(Version difference data)
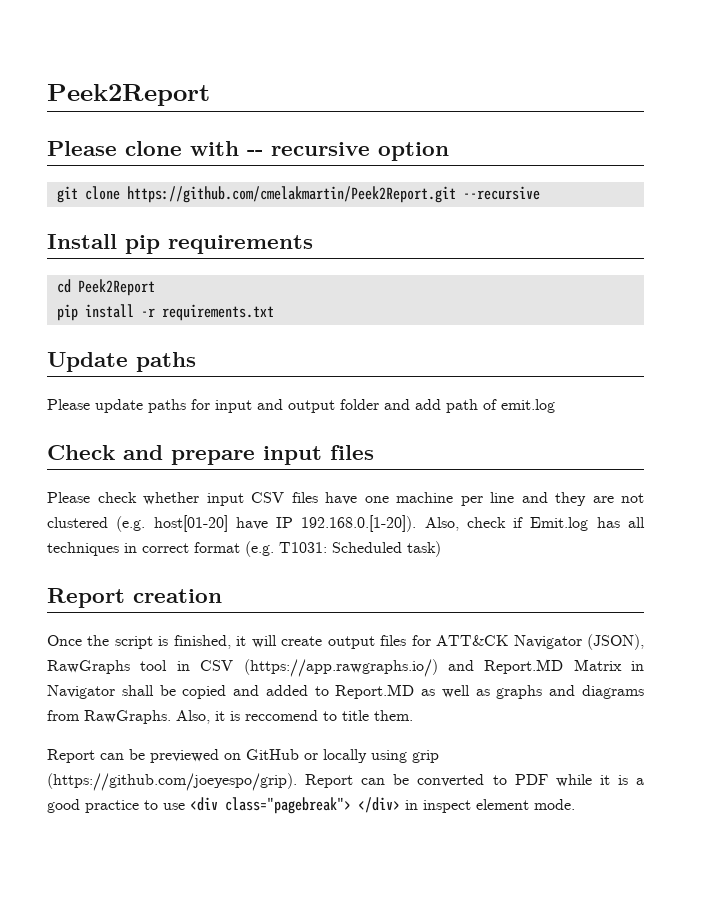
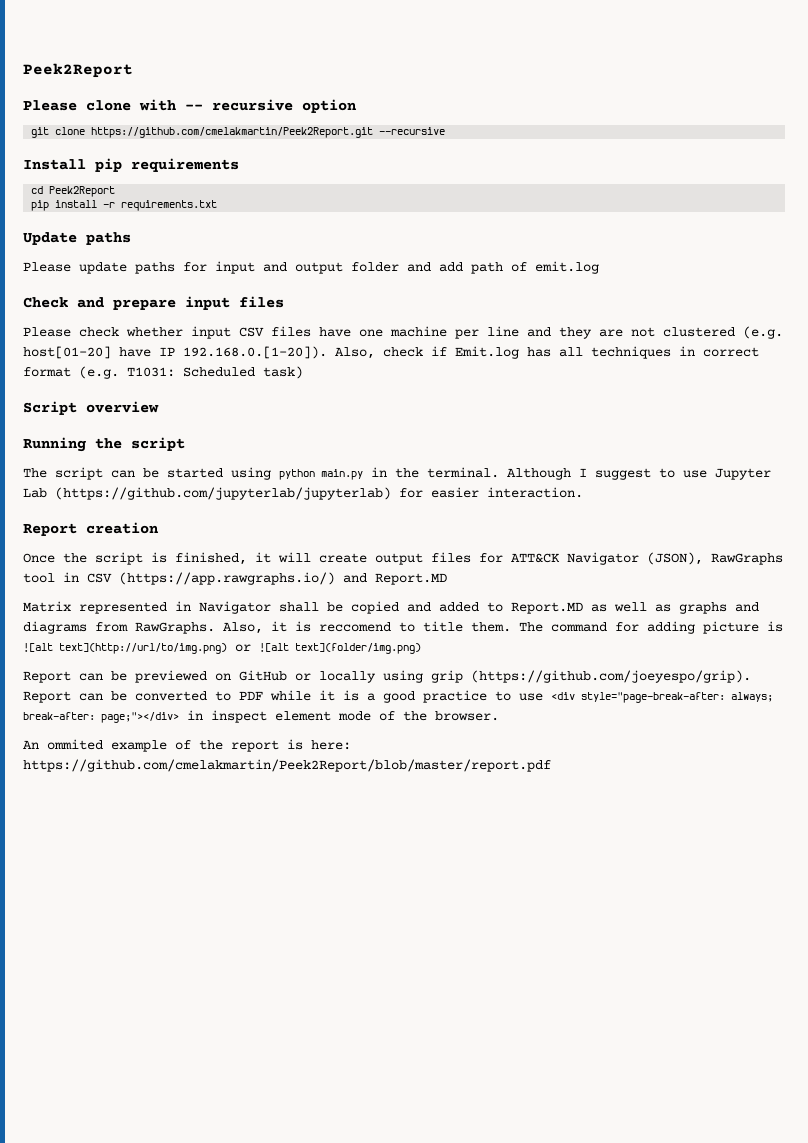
+ Script overview
+ Running the script
+ The script can be started using python main.py in the terminal. Although I suggest to use Jupyter Lab (https://github.com/jupyterlab/jupyterlab) for easier interaction.
- Once the script is finished, it will create output files for ATT&CK Navigator (JSON), RawGraphs tool in CSV (https://app.rawgraphs.io/) and Report.MD Matrix in Navigator shall be copied and added to Report.MD as well as graphs and diagrams from RawGraphs.
+ Once the script is finished, it will create output files for ATT&CK Navigator (JSON), RawGraphs tool in CSV (https://app.rawgraphs.io/) and Report.MD
+ Matrix represented in Navigator shall be copied and added to Report.MD as well as graphs and diagrams from RawGraphs.
+ The command for adding picture is ![alt text](http://url/to/img.png) or ![alt text](folder/img.png)
- Report can be previewed on GitHub or locally using grip (https://github.com/joeyespo/grip). Report can be converted to PDF while it is a good practice to use <div class="pagebreak"> </div> in inspect element mode.
+ Report can be previewed on GitHub or locally using grip (https://github.com/joeyespo/grip). Report can be converted to PDF while it is a good practice to use <div style="page-break-after: always; break-after: page;"></div> in inspect element mode of the browser.
+ An ommited example of the report is here: https://github.com/cmelakmartin/Peek2Report/blob/master/report.pdf

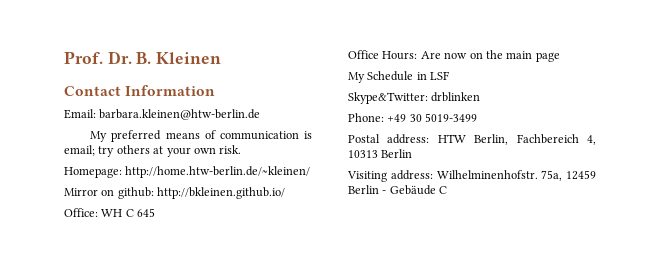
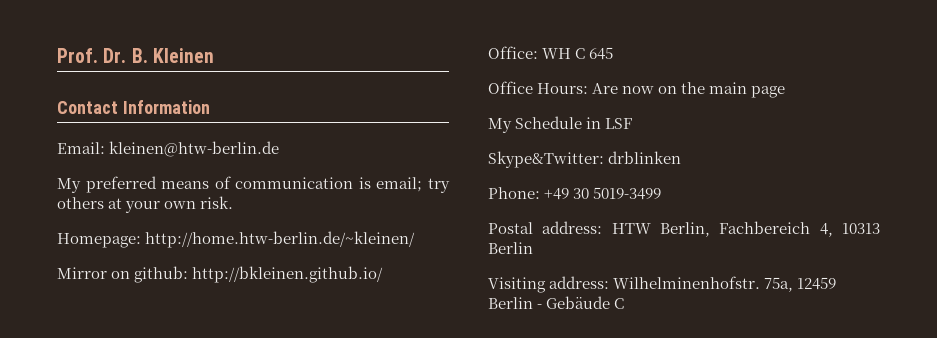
- Email: barbara.kleinen@htw-berlin.de
+ Email: kleinen@htw-berlin.de

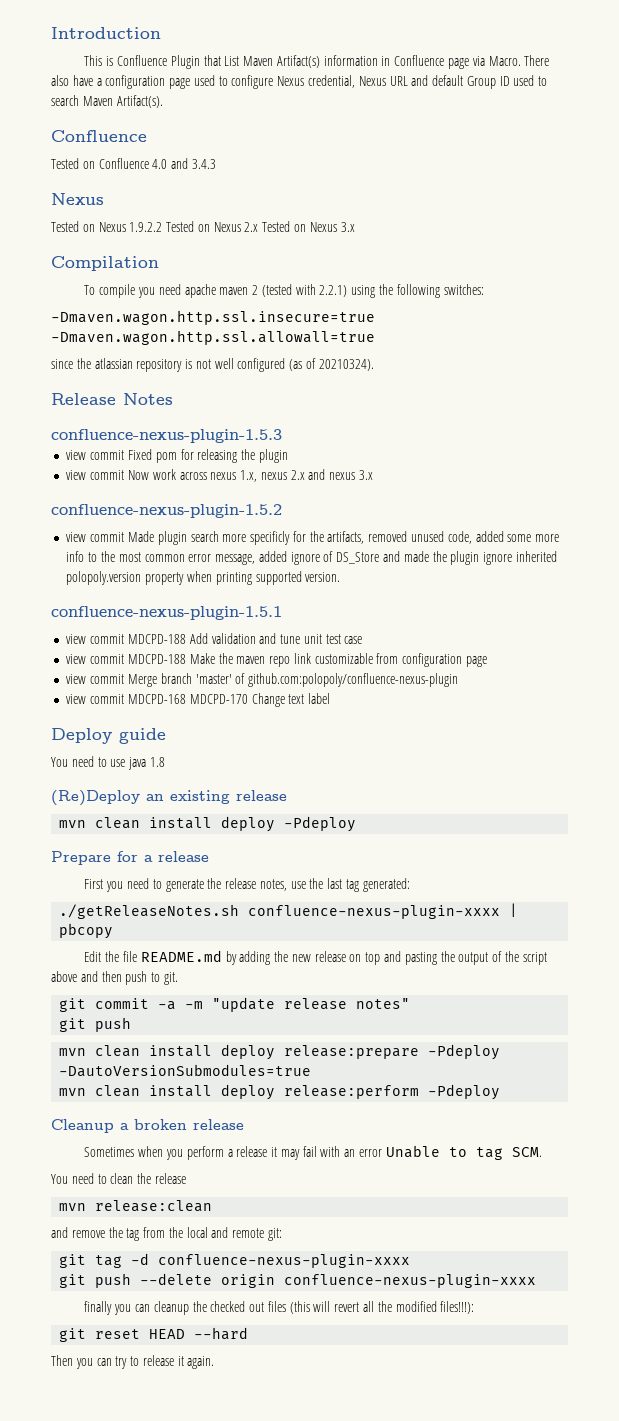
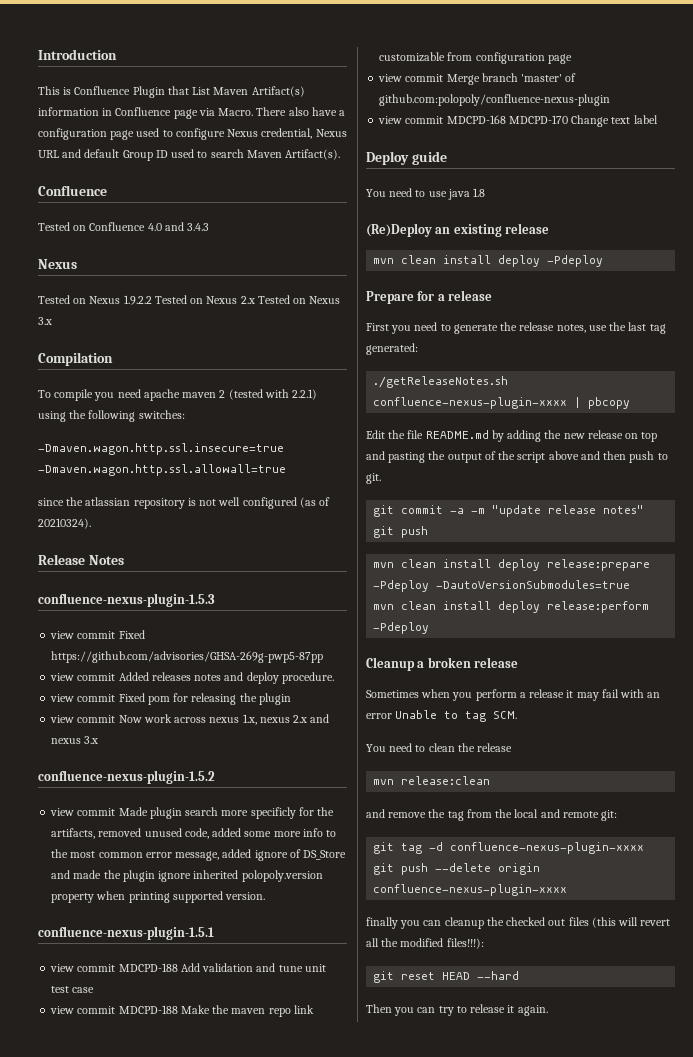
+ view commit Fixed https://github.com/advisories/GHSA-269g-pwp5-87pp
+ view commit Added releases notes and deploy procedure.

[ACTIVITY]:
Repeat the records above exactly. Pictures do not belong in the copy.

[WRITTEN REPLY]:
+ Script overview
+ Running the script
+ The script can be started using python main.py in the terminal. Although I suggest to use Jupyter Lab (https://github.com/jupyterlab/jupyterlab) for easier interaction.
- Once the script is finished, it will create output files for ATT&CK Navigator (JSON), RawGraphs tool in CSV (https://app.rawgraphs.io/) and Report.MD Matrix in Navigator shall be copied and added to Report.MD as well as graphs and diagrams from RawGraphs.
+ Once the script is finished, it will create output files for ATT&CK Navigator (JSON), RawGraphs tool in CSV (https://app.rawgraphs.io/) and Report.MD
+ Matrix represented in Navigator shall be copied and added to Report.MD as well as graphs and diagrams from RawGraphs.
+ The command for adding picture is ![alt text](http://url/to/img.png) or ![alt text](folder/img.png)
- Report can be previewed on GitHub or locally using grip (https://github.com/joeyespo/grip). Report can be converted to PDF while it is a good practice to use <div class="pagebreak"> </div> in inspect element mode.
+ Report can be previewed on GitHub or locally using grip (https://github.com/joeyespo/grip). Report can be converted to PDF while it is a good practice to use <div style="page-break-after: always; break-after: page;"></div> in inspect element mode of the browser.
+ An ommited example of the report is here: https://github.com/cmelakmartin/Peek2Report/blob/master/report.pdf

- Email: barbara.kleinen@htw-berlin.de
+ Email: kleinen@htw-berlin.de

+ view commit Fixed https://github.com/advisories/GHSA-269g-pwp5-87pp
+ view commit Added releases notes and deploy procedure.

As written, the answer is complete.